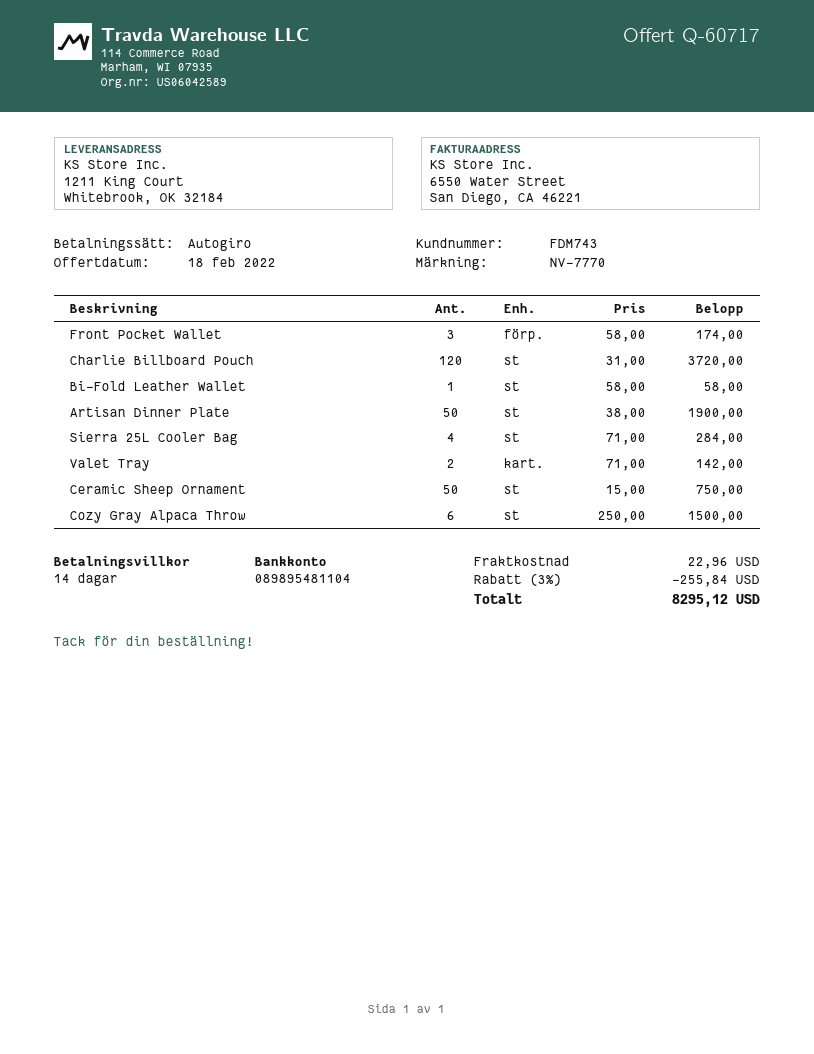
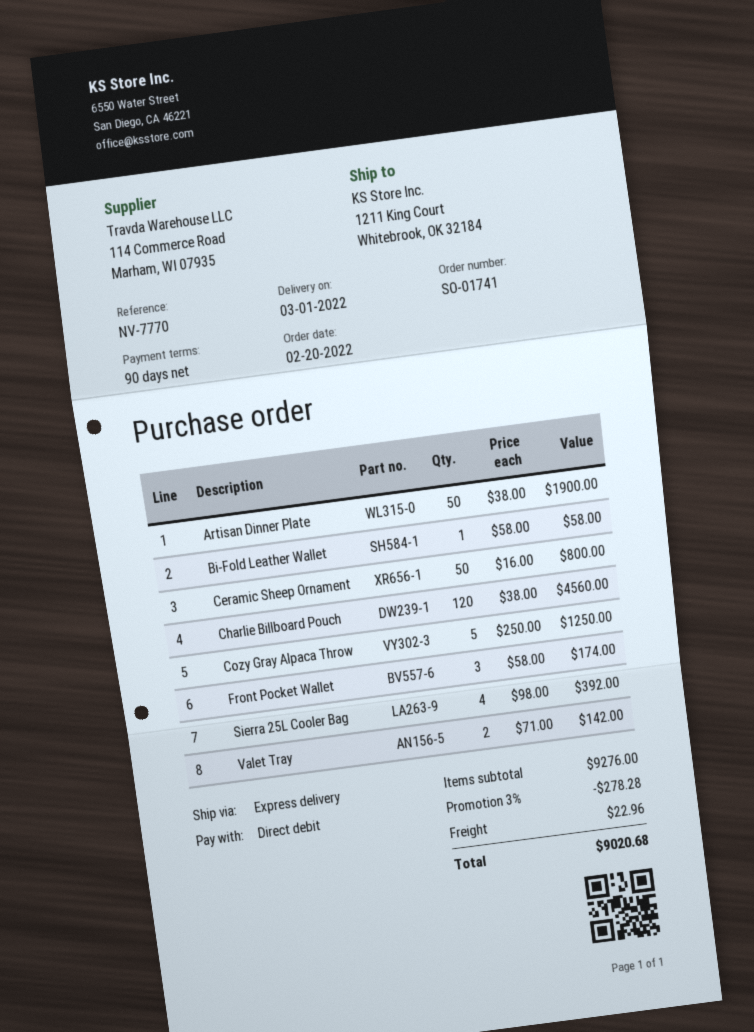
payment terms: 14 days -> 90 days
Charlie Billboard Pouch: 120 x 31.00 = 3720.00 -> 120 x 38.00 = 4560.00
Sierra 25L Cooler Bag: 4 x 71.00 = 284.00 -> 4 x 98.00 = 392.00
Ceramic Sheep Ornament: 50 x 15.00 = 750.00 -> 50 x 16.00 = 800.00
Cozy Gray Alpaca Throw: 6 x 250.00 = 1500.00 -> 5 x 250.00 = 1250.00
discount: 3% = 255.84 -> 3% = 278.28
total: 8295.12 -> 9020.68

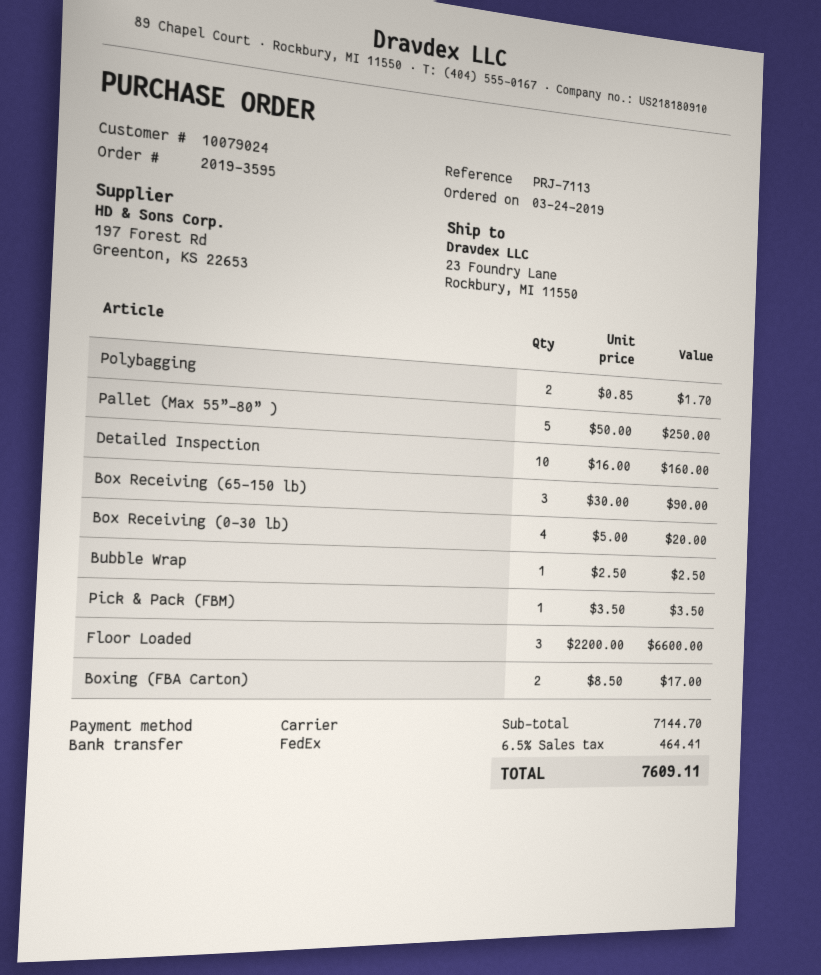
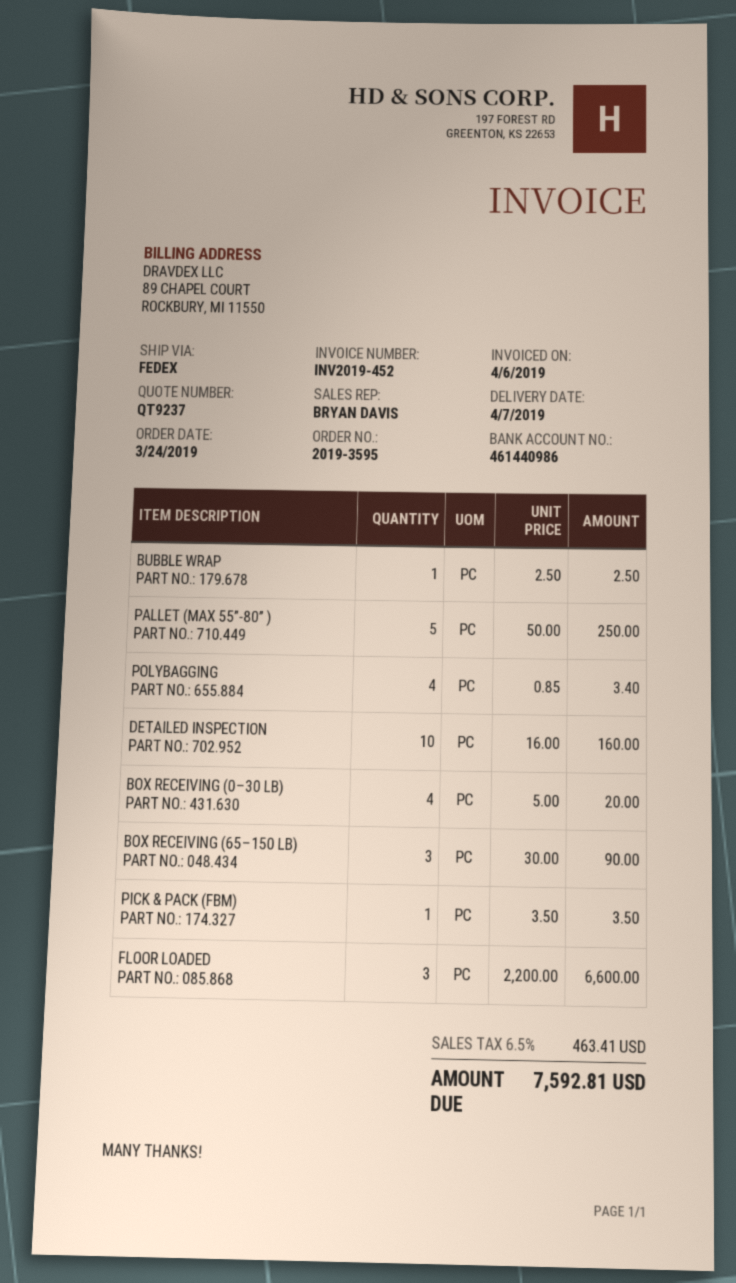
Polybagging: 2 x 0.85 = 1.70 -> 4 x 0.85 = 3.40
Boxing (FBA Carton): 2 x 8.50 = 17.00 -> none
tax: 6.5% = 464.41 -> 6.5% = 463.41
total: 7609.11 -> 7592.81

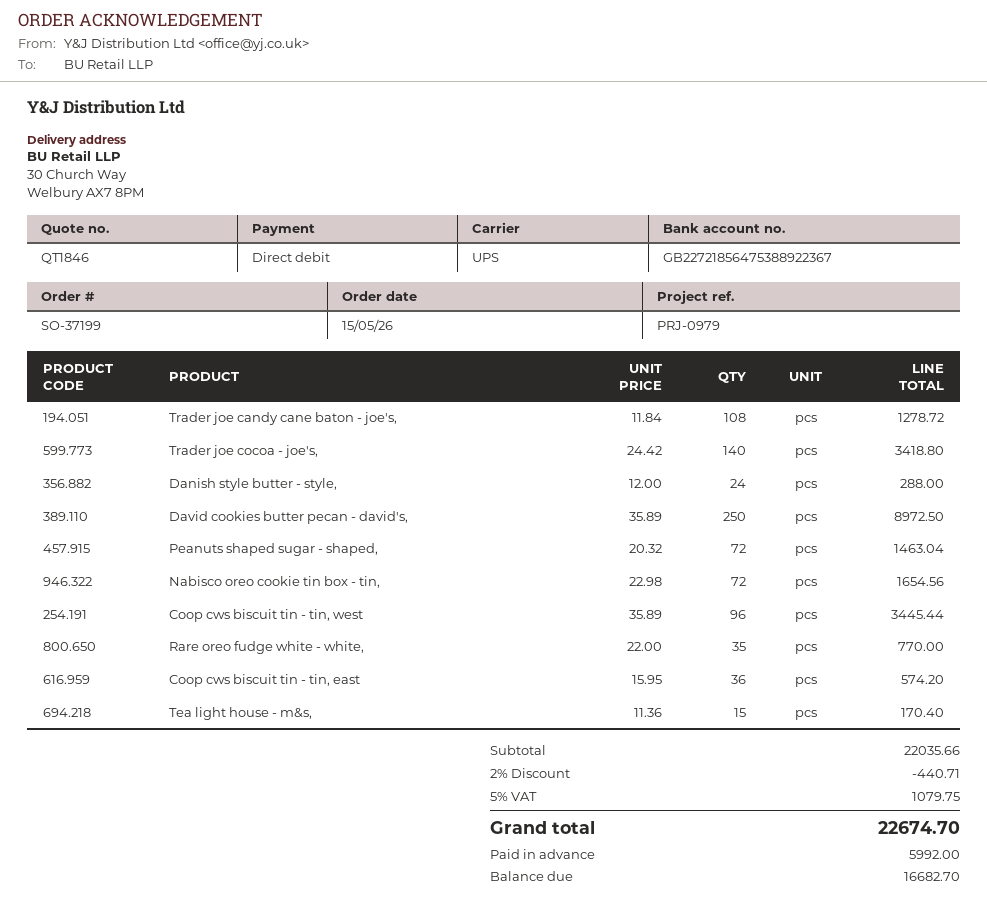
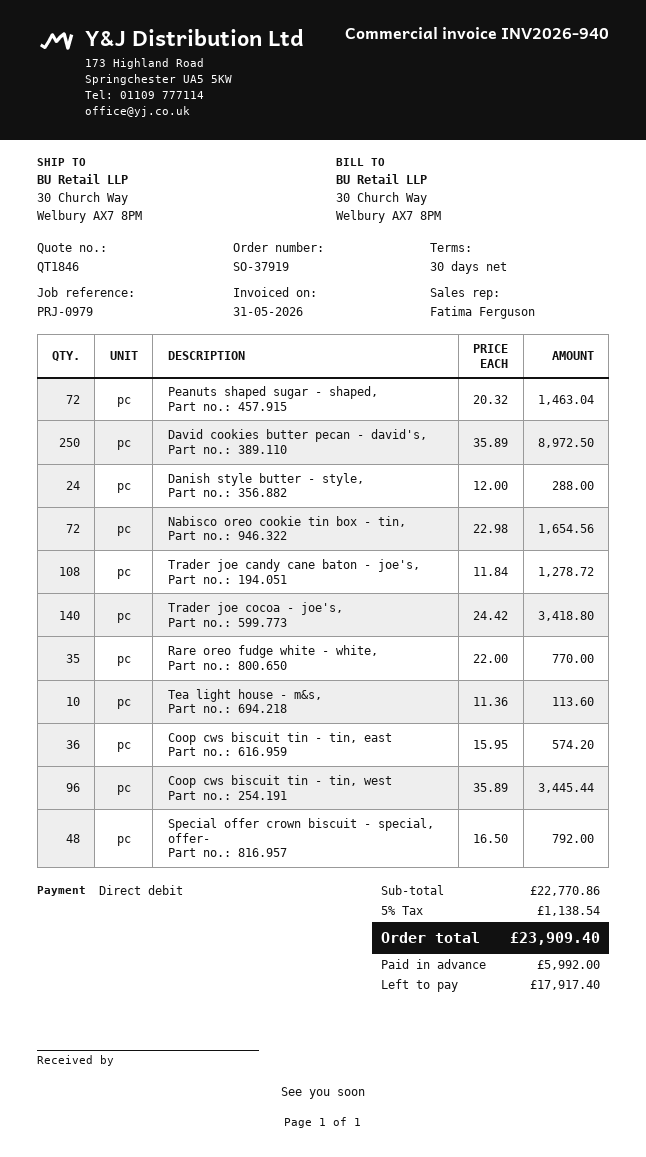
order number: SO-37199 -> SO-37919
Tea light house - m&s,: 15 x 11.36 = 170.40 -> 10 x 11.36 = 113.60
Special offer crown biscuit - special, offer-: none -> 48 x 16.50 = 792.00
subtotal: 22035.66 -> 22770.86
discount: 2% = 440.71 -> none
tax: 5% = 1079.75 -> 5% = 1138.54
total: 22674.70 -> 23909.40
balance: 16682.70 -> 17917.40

--*--

## REQUIREMENT
Leaving out every picture, transcribe exactly the lines from the line that contains "Sierra 25L Cooler" through the final line of the entries above.

## EXPECTED OUTPUT
Sierra 25L Cooler Bag: 4 x 71.00 = 284.00 -> 4 x 98.00 = 392.00
Ceramic Sheep Ornament: 50 x 15.00 = 750.00 -> 50 x 16.00 = 800.00
Cozy Gray Alpaca Throw: 6 x 250.00 = 1500.00 -> 5 x 250.00 = 1250.00
discount: 3% = 255.84 -> 3% = 278.28
total: 8295.12 -> 9020.68

Polybagging: 2 x 0.85 = 1.70 -> 4 x 0.85 = 3.40
Boxing (FBA Carton): 2 x 8.50 = 17.00 -> none
tax: 6.5% = 464.41 -> 6.5% = 463.41
total: 7609.11 -> 7592.81

order number: SO-37199 -> SO-37919
Tea light house - m&s,: 15 x 11.36 = 170.40 -> 10 x 11.36 = 113.60
Special offer crown biscuit - special, offer-: none -> 48 x 16.50 = 792.00
subtotal: 22035.66 -> 22770.86
discount: 2% = 440.71 -> none
tax: 5% = 1079.75 -> 5% = 1138.54
total: 22674.70 -> 23909.40
balance: 16682.70 -> 17917.40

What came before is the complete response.